Memory: We're still at 8GB of GDDR5, with a 24 per cent boost to bandwidth compared to the original PS4. The current machine uses 5.5gbps memory modules. Basic maths suggests that Sony has pushed this to the same 7.0gbps modules we see on high-end graphics cards like the GTX 980 and GTX 980 Ti. There are some concerns here. The boost to bandwidth isn't exactly huge, it will still be in contention with CPU utilisation (they both share the same interface), and the bandwidth doesn't scale particularly well with the mooted GPU boost, which - to be frank - is massive.

GPU: This is the most exciting aspect of the spec. Compute unit count doubles from 18 to 36, and clock-speed increases from 800MHz to 911MHz - a 14 per cent increase. That's an overall increase of 2.3x in FLOPs. The question is, what technology is being used here? AMD has created both of its current-gen console processors so far by taking older, off-the-shelf components and disabling a couple of compute units. In effect, Xbox One got the Radeon HD 7790, while PlayStation 4 got a more capable, semi-custom Radeon HD 7870. Here's where things get interesting - the 36 compute unit count cannot comfortably fit any of AMD's existing GPUs. It suggests that Sony and AMD have pushed the boat out, that they are using the upcoming Polaris technology.

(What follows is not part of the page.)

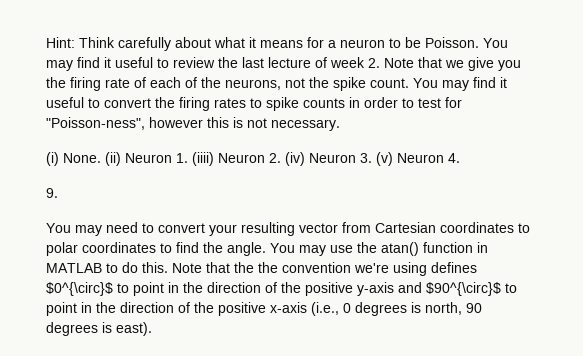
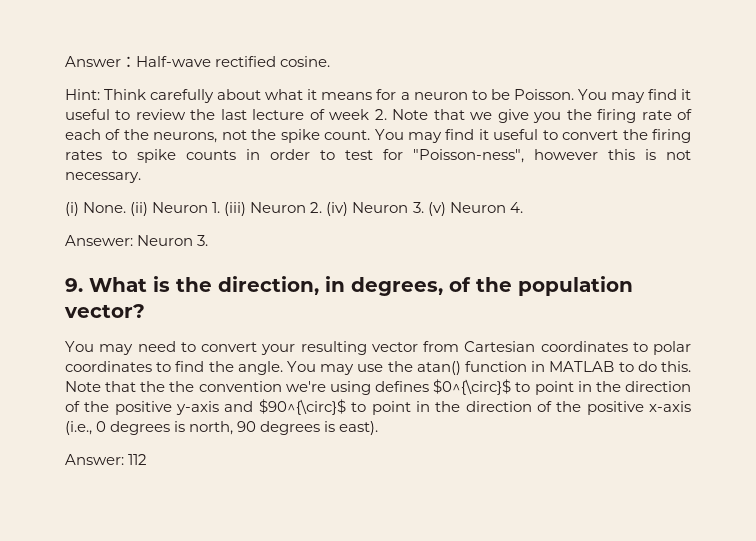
(46, 42) none -> [65,56,331,67] Answer：Half-wave rectified cosine. //
[192,152,214,166] (iiii) -> [224,202,247,216] (iii)
[46,188,58,198] 9. -> [65,235,209,246] [65,276,633,296] [64,304,145,318] Ansewer: Neuron 3. // 9. What is the direction, in degrees, of the population vector?
(152, 329) none -> [65,454,148,465] // Answer: 112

Specifically, 36 compute units paired with a 256-bit memory bus sounds uncannily like the rumoured spec for one of two new Radeon graphics chips AMD has in development, codenamed Polaris 10. AMD itself hasn't revealed any official data on this processor yet, but canny enthusiasts have pieced together the spec by isolating Polaris 10's hardware ID from a Linus kernel submission, then comparing it to a Sisoft benchmark run. Curiously, this Polaris test run is carried out with an 800MHz clock-speed and 6gbps GDDR5 memory - a downgrade from the mooted PS4 spec. Some believe it may be the result of pre-production silicon, but it may also be a simulated run for a laptop variant of the processor where lower clocks are a prerequisite.